● About this task:
Up to and including the final line, retype each line of the records below, starting with the one that contains "KORG PITCHBLACK X".

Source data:
====

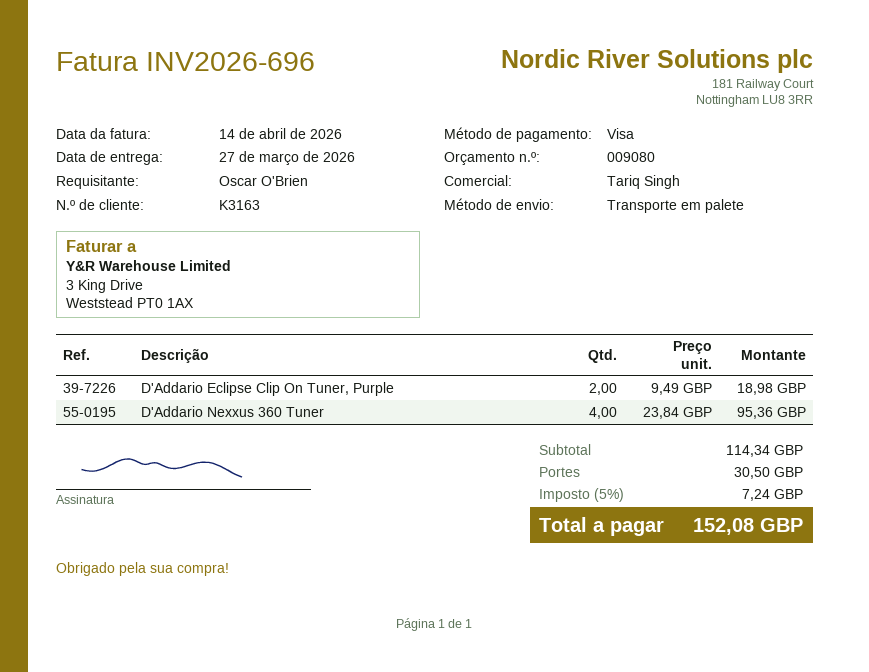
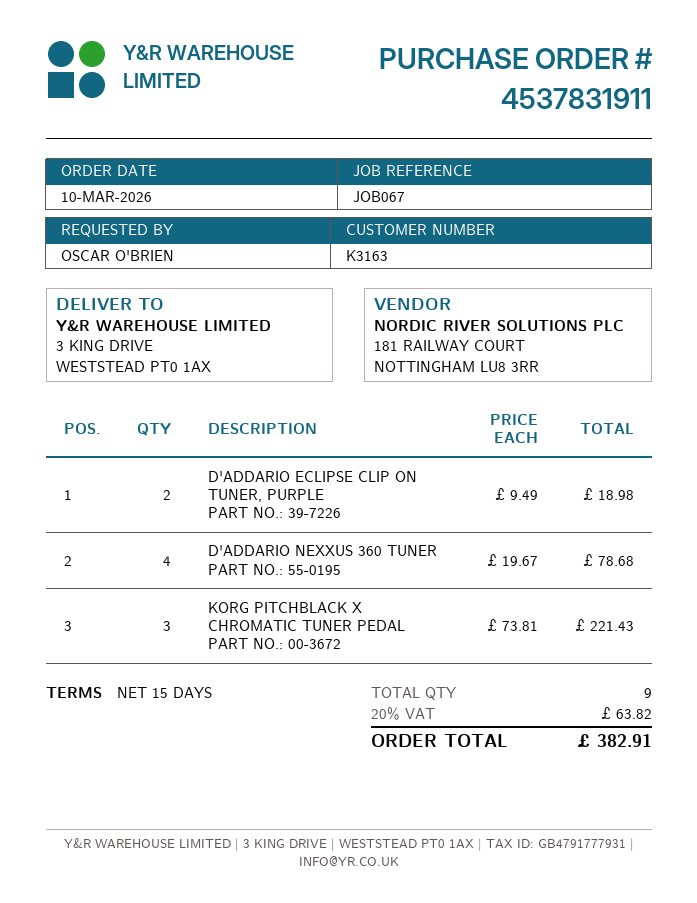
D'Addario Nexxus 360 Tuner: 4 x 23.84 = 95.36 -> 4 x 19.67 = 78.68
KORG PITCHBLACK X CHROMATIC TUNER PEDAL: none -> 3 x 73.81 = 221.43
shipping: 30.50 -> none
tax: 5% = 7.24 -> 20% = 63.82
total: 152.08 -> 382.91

====

● Exercise answer:
KORG PITCHBLACK X CHROMATIC TUNER PEDAL: none -> 3 x 73.81 = 221.43
shipping: 30.50 -> none
tax: 5% = 7.24 -> 20% = 63.82
total: 152.08 -> 382.91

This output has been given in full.